Film review – Mission: Impossible – Ghost Protocol (2011)

13 December 2011
Mission: Impossible - Ghost Protocol: Ethan Hunt (Tom Cruise)

Ethan Hunt (Tom Cruise)

Like the original film in the Mission: Impossible franchise, part four focuses more on the group dynamic of the Impossible Missions Force agents rather than solely on the Ethan Hunt character, played once more by Tom Cruise. Hunt is joined by fellow agents Jane Carte (Paula Patton) and Benji Dunn (Simon Pegg), who previously appeared in the third film, and analyst William Brandt (Jeremy Renner). Forced to operate without any official support, the team have to stop the codes for a nuclear device falling into the wrong hands while on the run after being falsely accused of committing an act of terrorism.

This time the director is Brad Bird, continuing the franchise’s tradition of bringing in new directors to give each film a unique look and feel. Bird is making his live action directorial début after an extremely impressive background in animation, having worked on The Simpsons and then directing films such as The Iron Giant, The Incredibles and Ratatouille. Bird knows how to handle cinematic space, making full use of the film’s impressive IMAX sequences during scenes set in Budapest, Moscow and Mumbai. The middle section of the film takes place in Dubai, where the film truly excels, culminating in an exhilarating foot and then car chase through a sand storm.

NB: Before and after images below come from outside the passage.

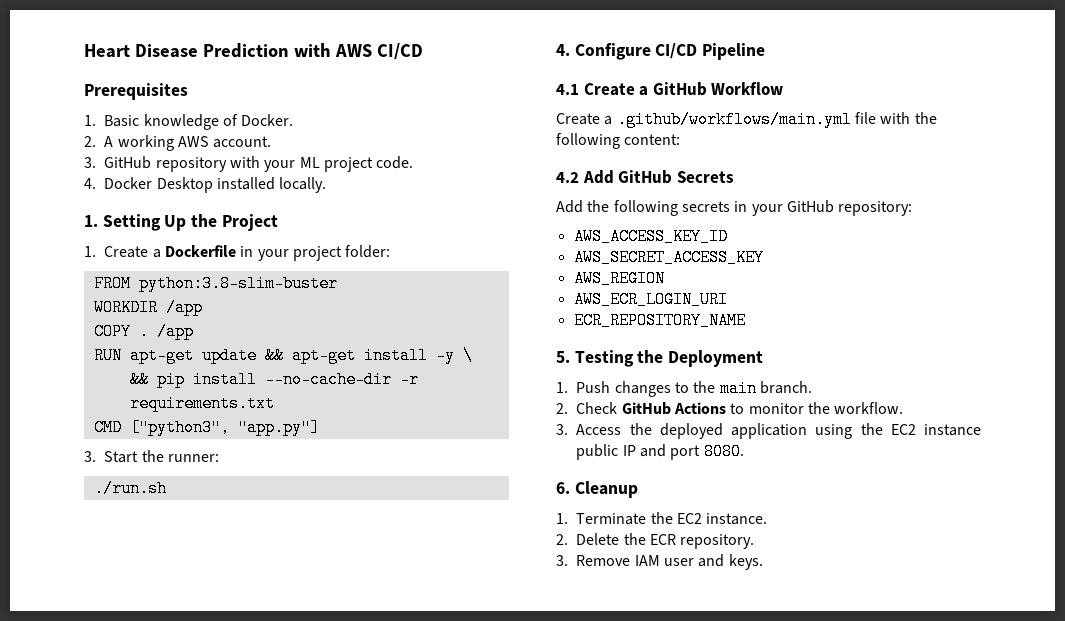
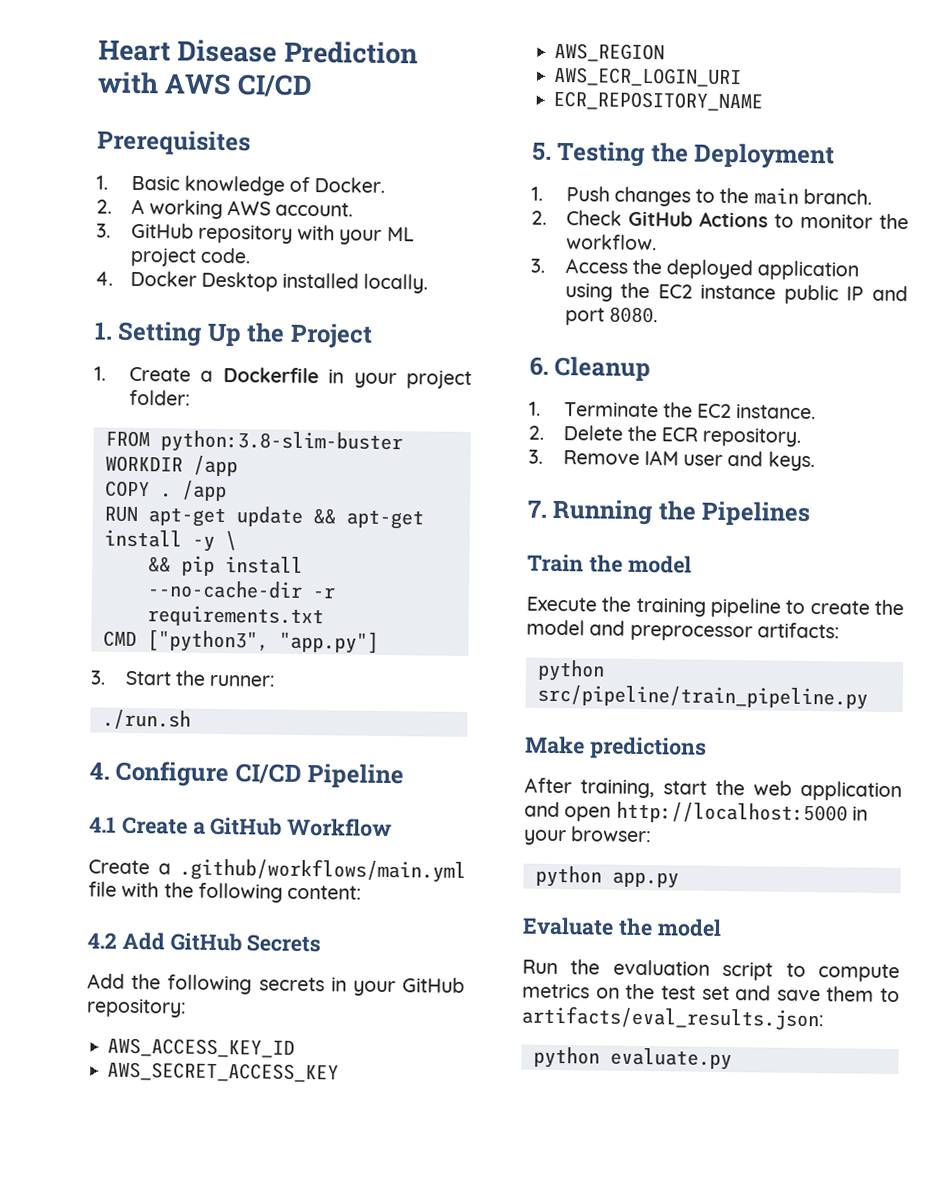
+ 7. Running the Pipelines
+ Train the model
+ Execute the training pipeline to create the model and preprocessor artifacts:
+ python src/pipeline/train_pipeline.py
+ Make predictions
+ After training, start the web application and open http://localhost:5000 in your browser:
+ python app.py
+ Evaluate the model
+ Run the evaluation script to compute metrics on the test set and save them to artifacts/eval_results.json:
+ python evaluate.py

As perhaps a nod to Bird’s animation background, there is an early scenario that utilises a high tech version of the fake wall gag that Wile E Coyote often used to try to trick Road Runner.

The use of elaborate technology in the series somewhat functions in the way that superpowers or magic functions in fantasy films. Characters can achieve the unbelievable with the use of a super computer or some other extraordinary device, which in the real world seems absurd, but in the world of the film is part of the internal logic. Bird successfully inhabits the film with such technology with the right amount of tech speak to make the audience accept what is being seen without getting bogged down in the details. It also helps that most of the devices do have some grounding in the real world.

Mission: Impossible - Ghost Protocol: Benji Dunn (Simon Pegg) and Ethan Hunt (Tom Cruise)

Benji Dunn (Simon Pegg) and Ethan Hunt (Tom Cruise)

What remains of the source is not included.